→ WHAT TO WORK ON
Copy out each line of the data below in which "ascending" appears.

→ DATA SECTION
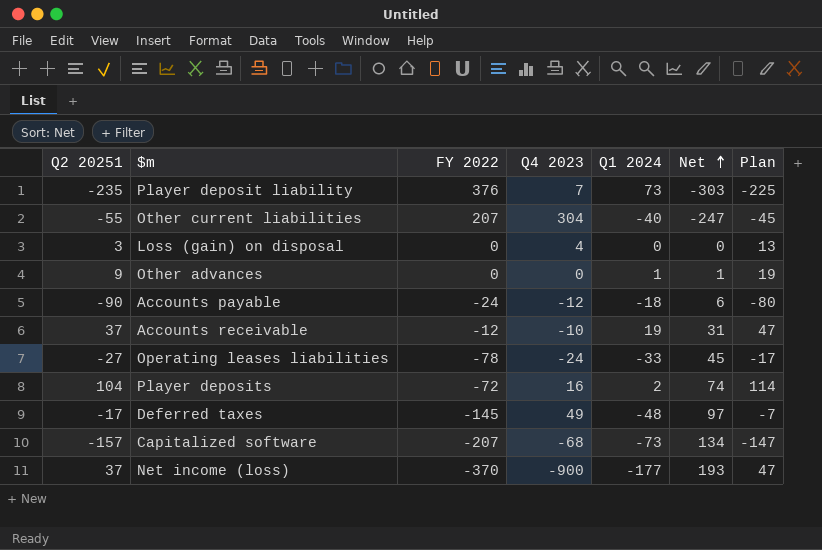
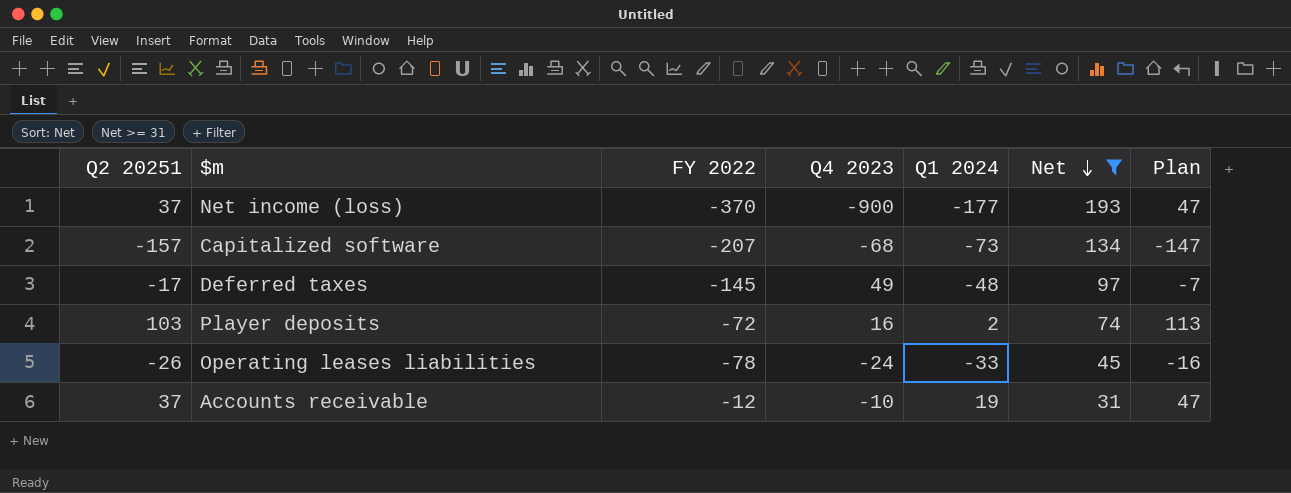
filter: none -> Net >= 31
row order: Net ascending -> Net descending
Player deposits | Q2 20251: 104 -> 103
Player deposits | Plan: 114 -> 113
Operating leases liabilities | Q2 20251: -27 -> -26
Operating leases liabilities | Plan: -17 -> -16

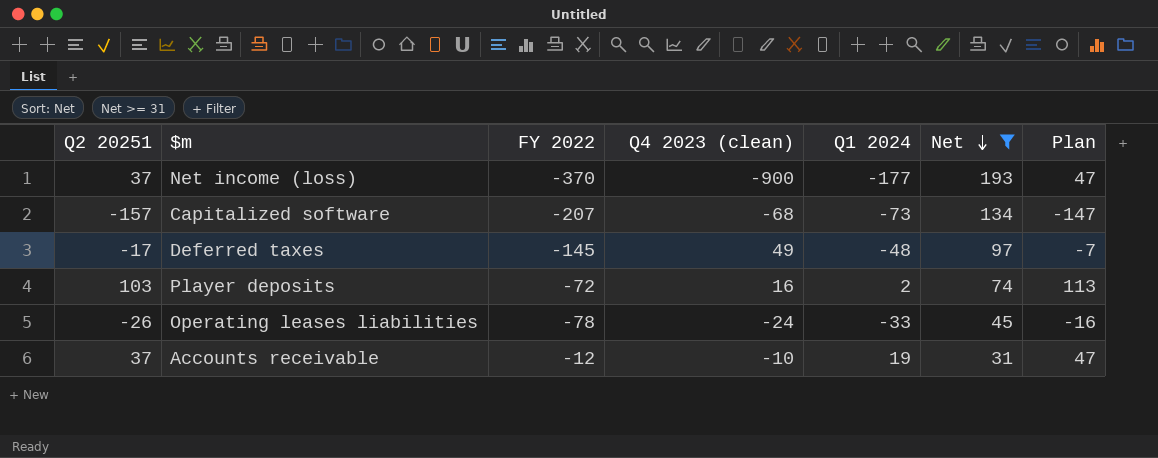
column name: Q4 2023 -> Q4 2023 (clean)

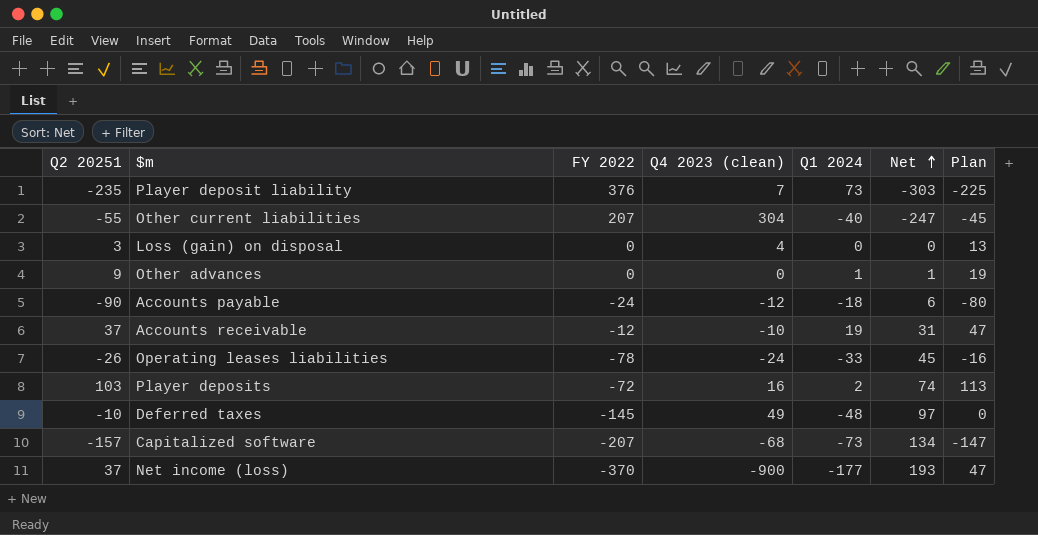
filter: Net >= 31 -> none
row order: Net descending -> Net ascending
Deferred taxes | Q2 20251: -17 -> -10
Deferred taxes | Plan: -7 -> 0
---
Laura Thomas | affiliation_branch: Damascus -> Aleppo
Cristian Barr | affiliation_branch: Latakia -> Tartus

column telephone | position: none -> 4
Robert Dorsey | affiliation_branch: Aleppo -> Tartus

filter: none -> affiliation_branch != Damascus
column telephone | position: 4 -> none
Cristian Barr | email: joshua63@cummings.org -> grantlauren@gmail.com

→ SOLUTION TO THIS PROBLEM
row order: Net ascending -> Net descending
row order: Net descending -> Net ascending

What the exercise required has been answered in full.